I am not sure what you are referring to in regards to helpers for ground, there are very few contractors that will pay for a helper unless someone is hurt.
In regards to packages on your truck you still get a scanner with your manifest you just don't get turn by turn. I would imagine they would be forced to load your trucks. But that is all hypothetical no one knows what they will do.
Training.....that is a whole thread by itself. You get to adapt to the fun that comes to training for a week to 3 weeks and hope you get a decent worker or invest into route planning software that you load daily. Most of the time first week my good trainees would get between 80-100 delivery stops done and all pickups terrible ones would get 40-60 and usually wouldn't last or were fired for being to slow.
 

STFXG

Well-Known Member
The trucks will be loaded. They are going to tear out the roller side and run the load down both sides of the belt like they used to before co-locations.
 

It will be fine

Well-Known Member
so we get same sequence numbers and they will be on the scanner?
we can still step up the order of the sequence numbers?
It goes by vision. So the stickers will show the route and where it should be loaded on the truck. The printed manifest and the scanner will display stops in an optimized delivery sequence if you want. You can set "clusters" which are similar to zone priorities, so the route will finish near the first pickups. It's not perfect, a good driver with a map can beat the computer, you still need to pay some attention to how it's routing you to make business close times. It will get you finished though.
 

OrioN

double tap o da horn dooshbag
Sadman, u bought out NYCnick's routes? I understand that area's sucks since finding a parking spot in the city is close to null, so u stop at corners, double park, etc. to run off stops. More power to them...
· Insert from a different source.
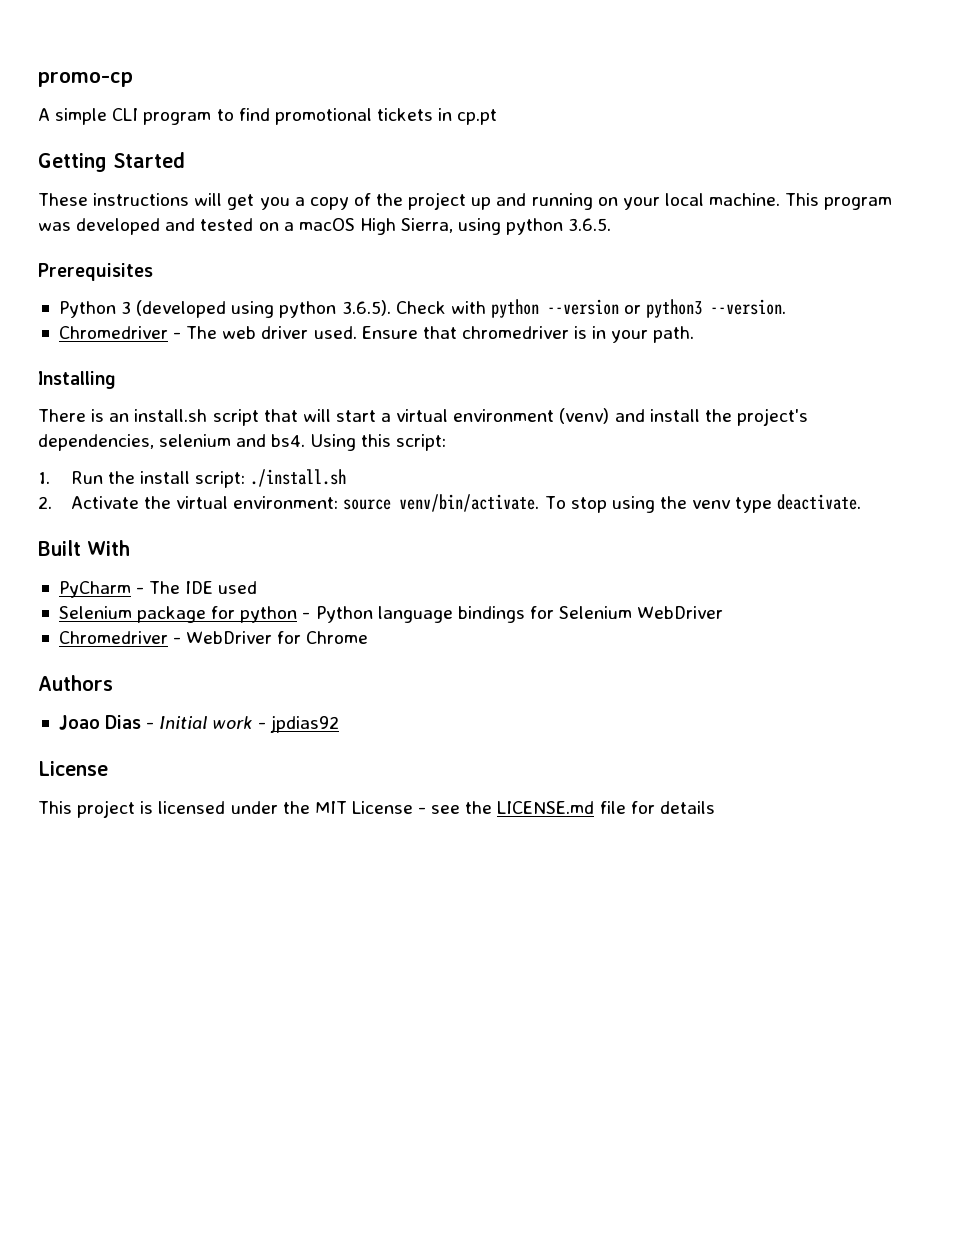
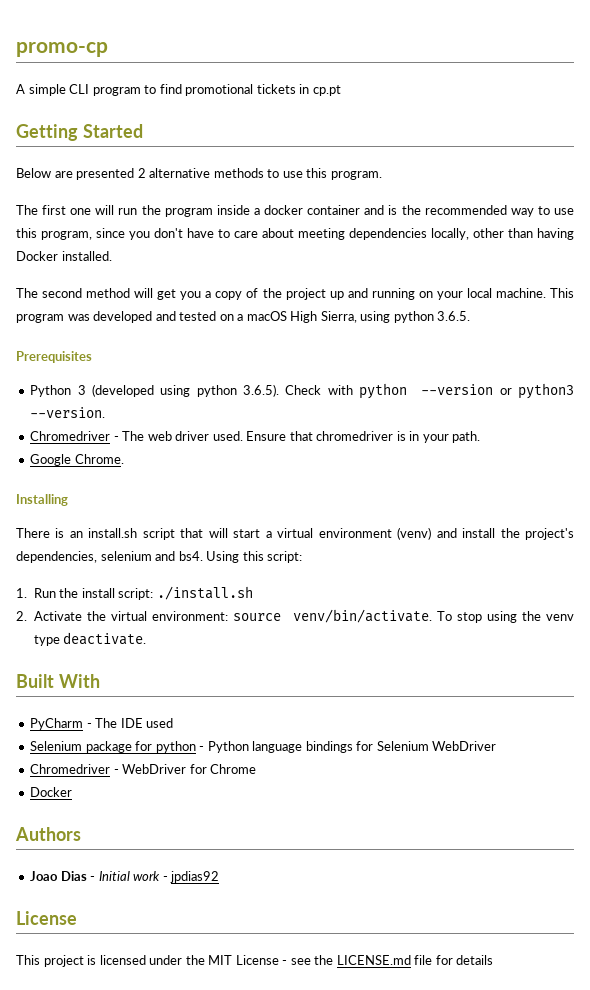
[38,193,190,206] These instructions -> [16,168,382,180] [16,205,575,217] [16,228,574,240] [16,251,112,261] [16,288,131,298] Below are presented 2 alternative methods to use this program. // The first one will run the program inside a docker container and is the recommended way to use this program, since you don't have to care about meeting dependencies locally, other than having Docker installed. // The second method
(695, 334) none -> [30,454,124,466] // Google Chrome.
(369, 637) none -> [30,787,73,797] // Docker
Not one of us at HD follows the sequence 100%, just like UPS's OrioN trace, it can't see business stops that have bankers hours.

For example, I look at the map overview of my service area before I log on my scanner. Found a cycle shop that closes early on Saturday, so I preload that along with some residential ones in the same area to knock it out so it won't be a send again on a Tuesday.

Area knowledge does trump the software, but I use it as a dispatch tool to make service for my area & to reduce send agains.

Would be nice to walk into a preloaded van, but my stop sequence varies around my business customers first, even though I'm still considered a lowly HD driver. I would love to see a preloader play Tetris in my Ford transit cargo van...
 

OrioN

double tap o da horn dooshbag
That's just stupid to not use the tech they already have in place... the dispatch has a map view of all the stops in that route. Sequence it or not, print it out and hand it to the driver... he or she or the delivery team can follow it or not, but it gives them " the big picture" of their stops for that day
 

sadmanhere

Well-Known Member
with the size of the packages....most of these trucks are filled to the max....sequence numbers make it much easier to load and to find....
why in the world would they do away with sequenced numbers? just soo much easier for everybody.........
i don't need turn by turns to do the route.....either do my drivers...they can just look at the scanner...but the sequences are good in locating the exact package...even if you load your truck by area you're still gonna waste a lot of time reading each address to find which one you want.
 

It will be fine

Well-Known Member
with the size of the packages....most of these trucks are filled to the max....sequence numbers make it much easier to load and to find....
why in the world would they do away with sequenced numbers? just soo much easier for everybody.........
i don't need turn by turns to do the route.....either do my drivers...they can just look at the scanner...but the sequences are good in locating the exact package...even if you load your truck by area you're still gonna waste a lot of time reading each address to find which one you want.
You'll need to upgrade to bigger step vans. Sprinters won't work as well with overlap. In hybrid routes you aren't delivering an average of 1.1 packages per stop. It's more like 4 packages per stop. If Fedex is going to load for you, you'll need real trucks.